Kwok, who served at the ICAC for 27 years and oversaw Hong Kong’s transition from a place of “womb to tomb” corruption to what he now calls one of the “cleanest societies” in Asia, said the first year of operation will be critical for both bodies.
“If they fail to get a good start, it will cause a lot of disappointment and the public will probably become even more cynical than before. It will be very difficult for the government and the ACU to get the proper amount of support they need again,” he said.
The law has already been criticised by some experts, who say it is merely a watered-down version of a draft formulated in 2006. According to a briefing paper on the new law put together by international corruption experts last month, a copy of which was obtained by the Post, changes to the 2006 draft included the removal of key provisions, resulting in an “overall narrowing effect” on the scope of the law. In particular, the briefing paper says an entire chapter – dealing with “large-scale specific actions” aimed at creating a “culture of intolerance” towards corruption – was removed from the 2006 draft.
Among its provisions, the redacted chapter called for the development of a “corruption-free personnel recruitment system for government”, as well as the development of a code of ethics for civil servants based on international standards. In addition, it called for the reform of election financing and greater transparency in public administration. It also recommended that a large-scale anticorruption education campaign be conducted in the country’s schools and universities. None of these provisions appear in the version of the law that was passed last month.
Other experts say the law contains provisions that are either too broad or too vaguely defined. Article 4 of the law bans the giving of gifts – as well as loans, fees, rewards or commissions – in exchange for favours, but exempts any gift that is given “in accordance with custom and tradition”.
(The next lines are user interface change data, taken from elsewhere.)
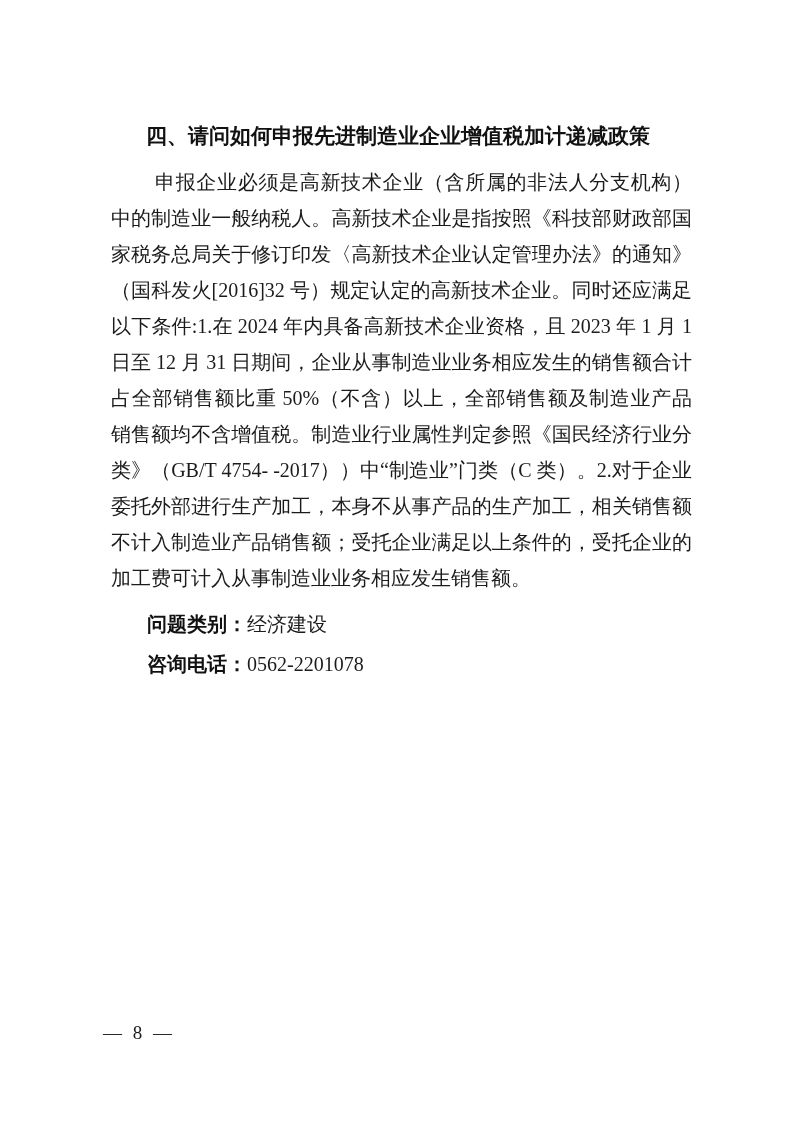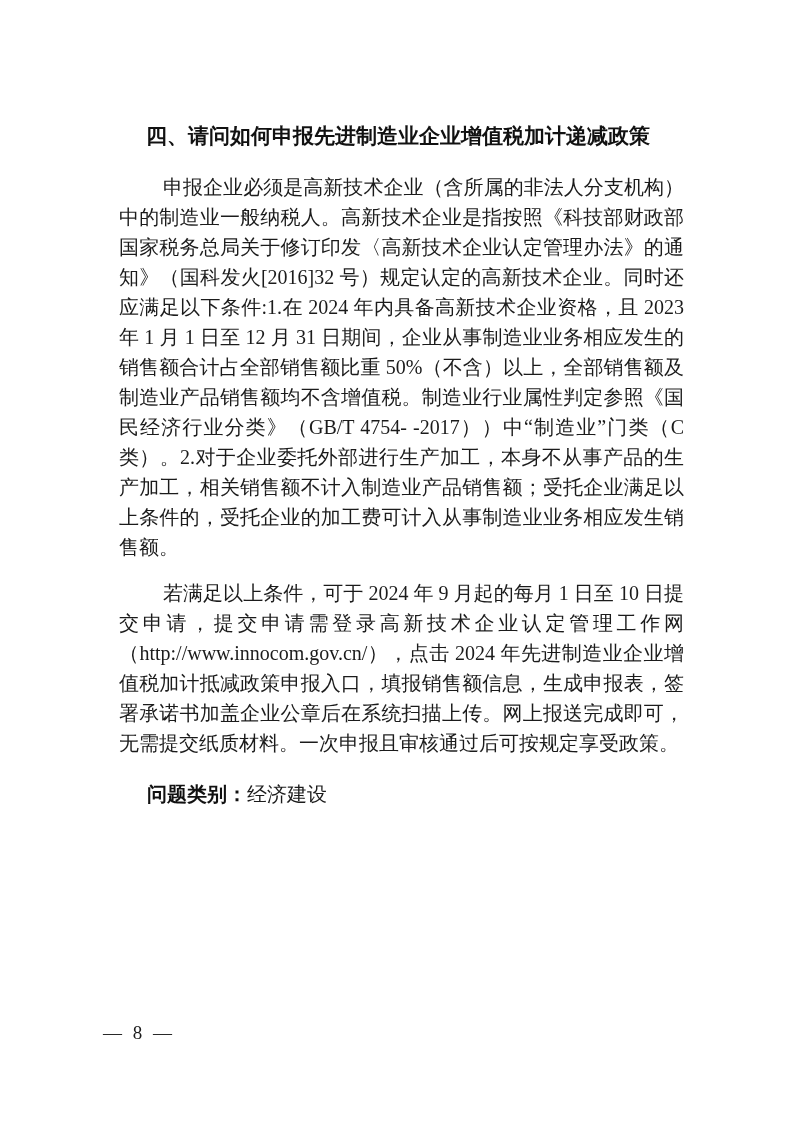"申报企业必须是高新技术企业（含所属的非法人分支机构）中的制造业一般纳税人。高新技" .doc-para { line-height: 30px -> 36px; margin: 16px -> 8px }
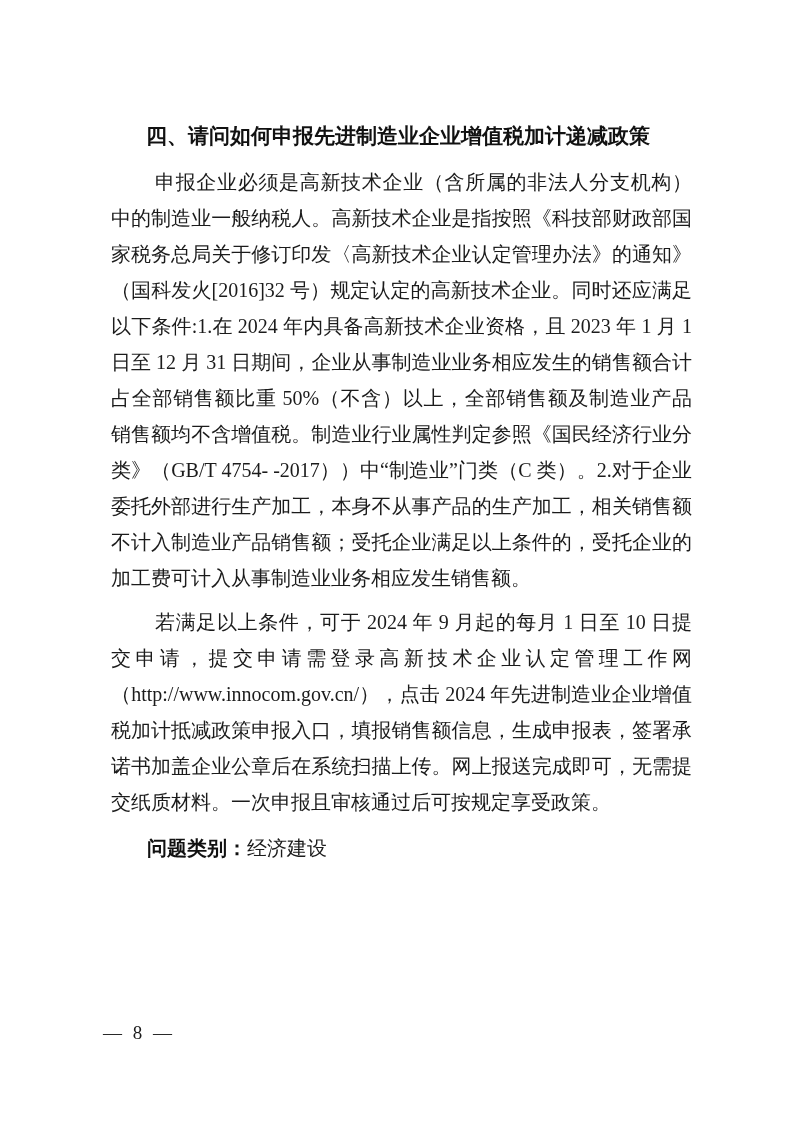"若满足以上条件，可于 2024 年 9 月起的每月" p.doc-para { html: <p>若满足以上条件，可于 2024 年 9 月起的每月 1 日至 10 日提交申请，提交申请需登录高新技术企业认定管理工作网（http://www.innocom.gov.cn/），点击 2024 年先进制造业企业增值税加计抵减政策申报入口，填报销售额信息，生成申报表，签署承诺书加盖企业公章后在系统扫描上传。网上报送完成即可，无需提交纸质材料。一次申报且审核通过后可按规定享受政策。</p> -> none }
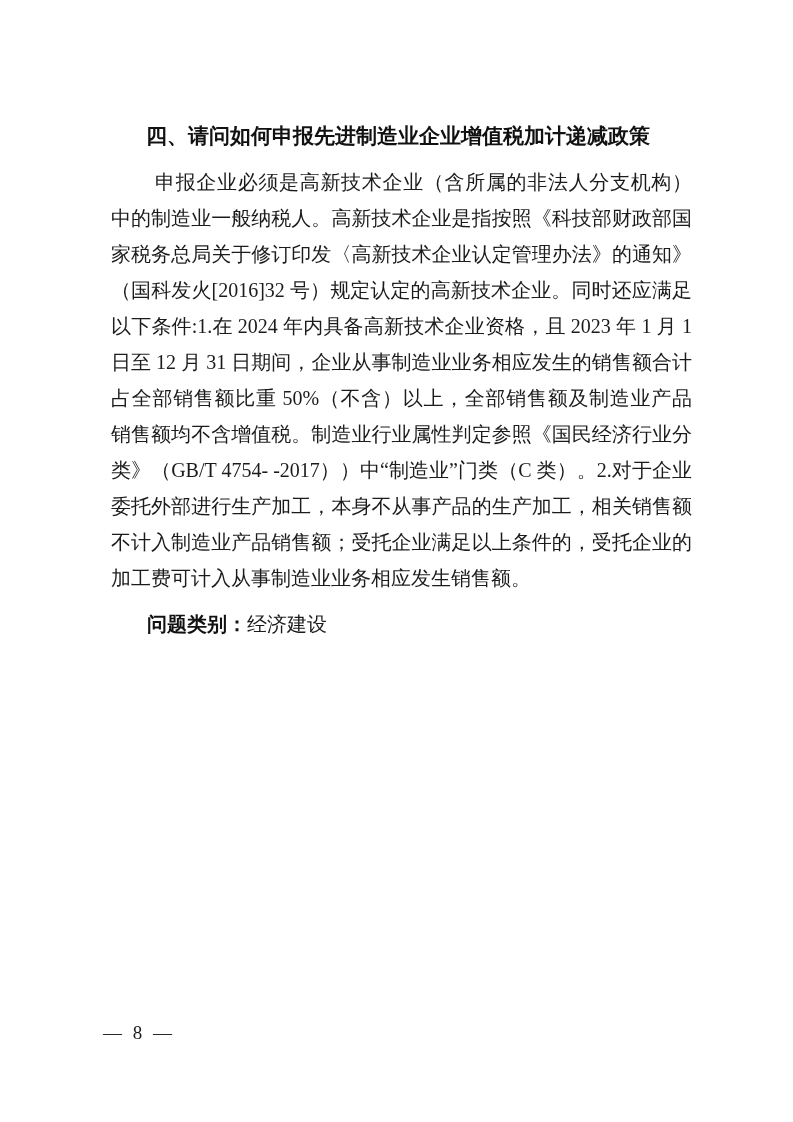"咨询电话：0562-2201078" p.meta-line { html: none -> <p> <span>咨询电话：</span><span>0562-2201078</span> </p> }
Leslie Holmes, a professor of political science at the University of Melbourne who specialises in comparative corruption, said the wording of the article gives much leeway to the authorities.
“Few states now would accept the vague notion of ‘in accordance with custom or tradition’ – it’s far too obviously open to abuse,” he said.
He added that although many countries eschew the strict no-gift provisions adopted by Hong Kong’s ICAC in the 1970s, an increasing number have set explicit values for the gifts that are acceptable – permitting, for example, one US$100 gift per source per year. No defined value limits are listed in the final version of the Cambodian law.
The paper also raises concerns about what international experts perceive as weak whistle-blower protections, saying Article 13 of the law – which states that the ACU will maintain the confidentiality of its sources – is “a vague statement … not a robust protection of rights”.
The law also introduces a new offence (Article 41) that carries fines and jail terms of up to six months for “defamation or disinformation complaints on corruption lodged with the Anti-corruption Unit or judges, which lead to useless inquiry”.
Alan Doig, a corruption expert at the UN Office on Drugs and Crime (UNODC) in Bangkok, said that although such laws exist in other countries, most draw a distinction between malicious and well-intentioned reports.
“As it stands ... most reporting persons will not know where their allegations might lead [and] will be put off by such draconian sanctions,” he said by email.
Holmes described Article 41 as “much more clearly a disincentive to blow the whistle” than exists in most other countries, but added that giving whistle-blowers total anonymity could create a flood of ill-intentioned allegations. “There’s no easy solution to this one,” he said.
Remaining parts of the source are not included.